Farther down Mill, a group of four older, drink-dazed bums debate the procedures the bust cards recommend for detainees. Because the card outlines 12 steps, two of the bums dismiss the advice as more Alcoholics Anonymous jargon.
An interlocutor sporting a Medusa-like 'do says, "Believe me, if the laws change to shit, I want to know about it, and that's what deese people are 'apposed to do, and they're passing it on to us, brother. Don't you relate to that?"
"How do we see they are who you say they are?" asks a friend who wears a dirty Arizona Cardinals jersey and has yellow eyes and cropped gray hair.
"All right. Understand what I said?" the first one replies. "How many times you been to jail? And how many times too many is that? Hmmmm?"
It is perhaps a measure of success that in its brief history of street patrols, Copwatch video cameras have caught no Rodney King sequels on tape. Police officers are aware of Copwatchers' presence. Then again, perhaps it's because police aren't really as brutal as Copwatch believes they are.

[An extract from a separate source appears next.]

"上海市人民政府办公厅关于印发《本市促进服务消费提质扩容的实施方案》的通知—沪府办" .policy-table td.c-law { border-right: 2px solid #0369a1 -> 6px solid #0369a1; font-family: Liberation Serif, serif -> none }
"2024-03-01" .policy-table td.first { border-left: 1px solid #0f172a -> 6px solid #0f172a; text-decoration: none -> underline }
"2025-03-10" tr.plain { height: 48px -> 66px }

But there's little doubt that Copwatch has some impact on police etiquette. Recent observations on Mill Avenue in Tempe -- both with and without the Copwatchers -- showed that when Copwatch's video camera was rolling, officers' postures improved, their smiles broadened and they became more animated.
Joel Olson, who founded Phoenix Copwatch last year, sees that as progress in his crusade.

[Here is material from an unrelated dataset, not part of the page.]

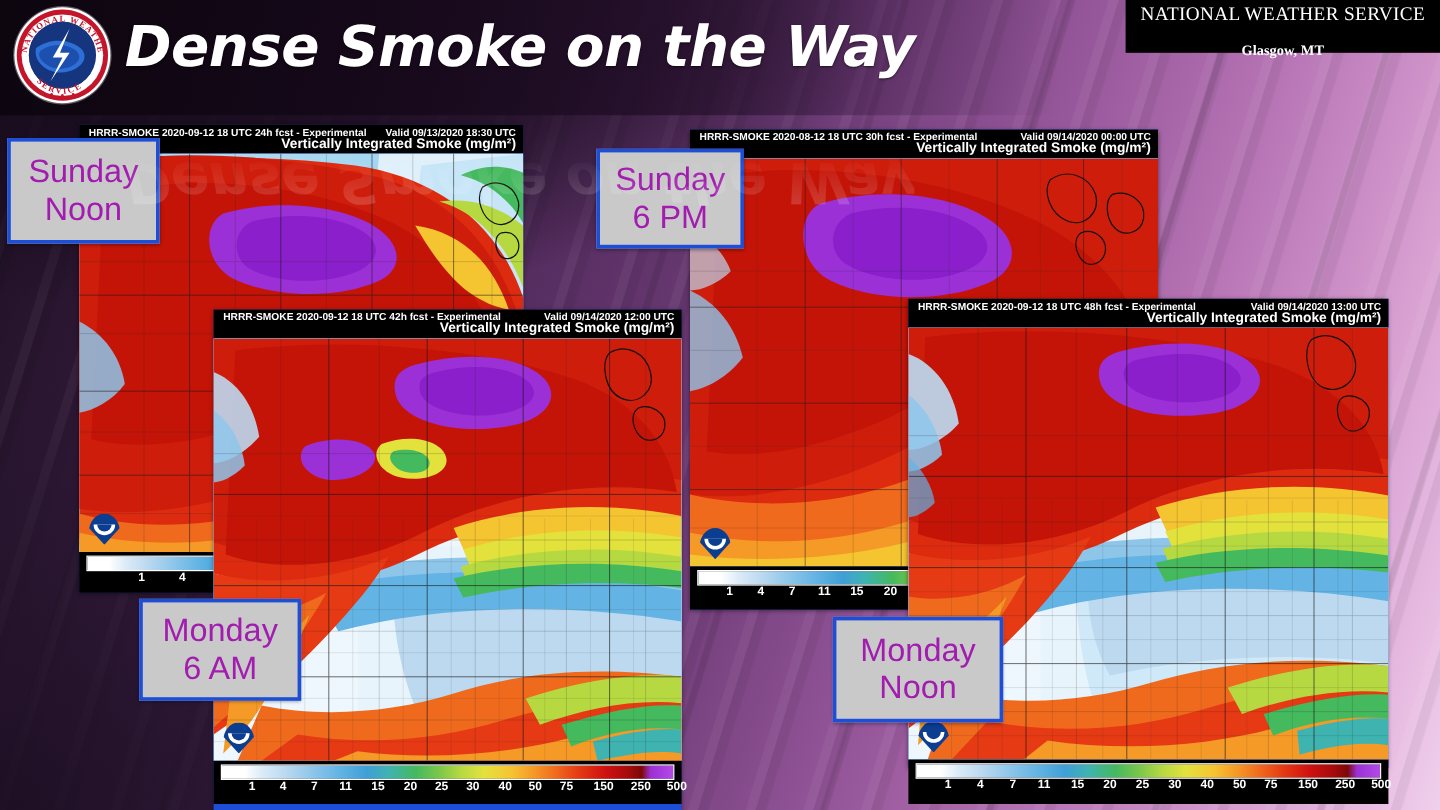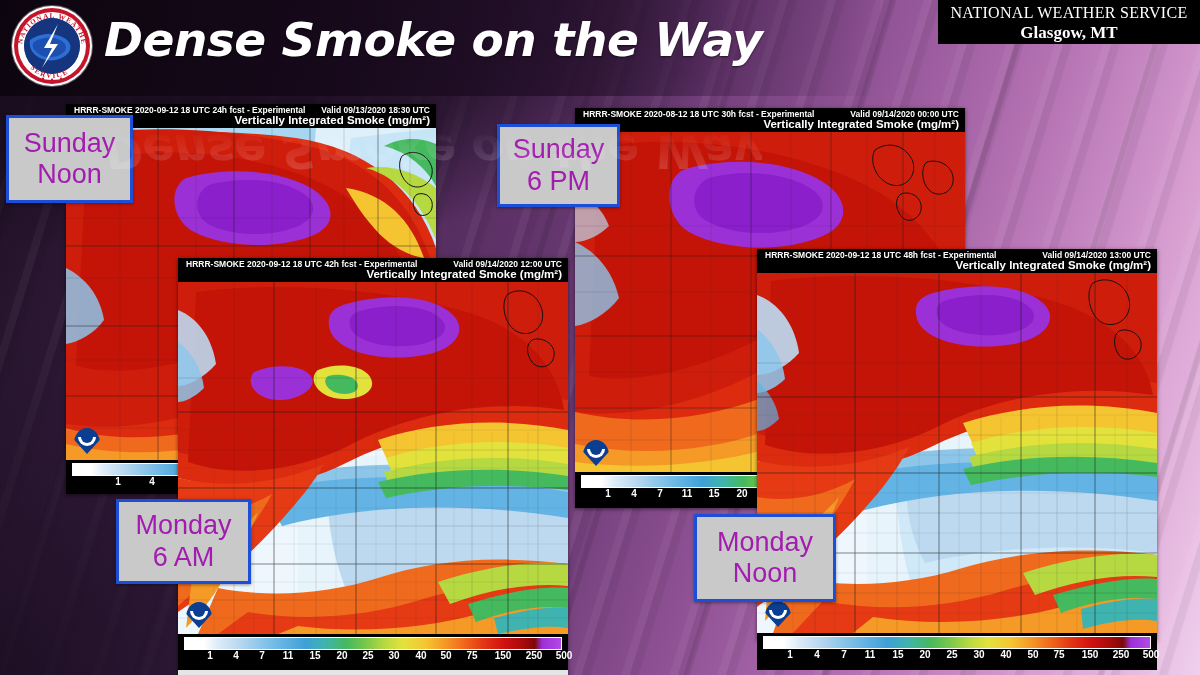"Glasgow, MT" .office-banner .l2 { font-size: 17px -> 12px; margin-top: 1px -> 13px }
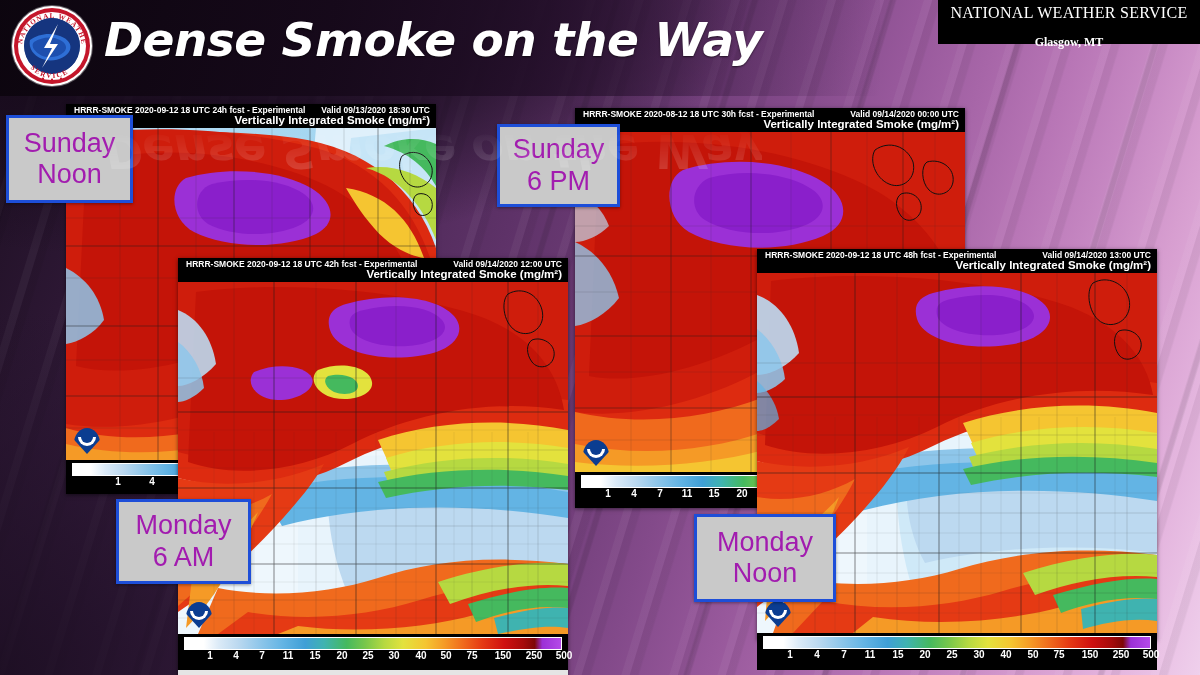"HRRR-SMOKE 2020-09-12 18 UTC 24h" .panel { background: #e5e5e5 -> #1d4ed8 }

Copwatch -- an outgrowth of Ruckus, another counterculture group Olson founded -- holds that police are the foot soldiers in a class system based on race. Copwatch believes a subtext of all police work is to ensure that a city's black neighborhoods stay black and white neighborhoods stay white.
Olson, 32, is married, well-mannered and is the polar opposite of some anarchist prone to biffing cops at punk shows. He sports a close-cropped postpunk 'do; a line of silver loop earrings travel down his right ear. He doesn't look like your garden-variety radical. Olson more closely resembles a well-mothered bard who spouts bad Ferlinghetti at strip-mall coffee houses. He's a computer programmer at Arizona State University and a teacher of philosophy at Glendale Community College. He has a master's degree in political science.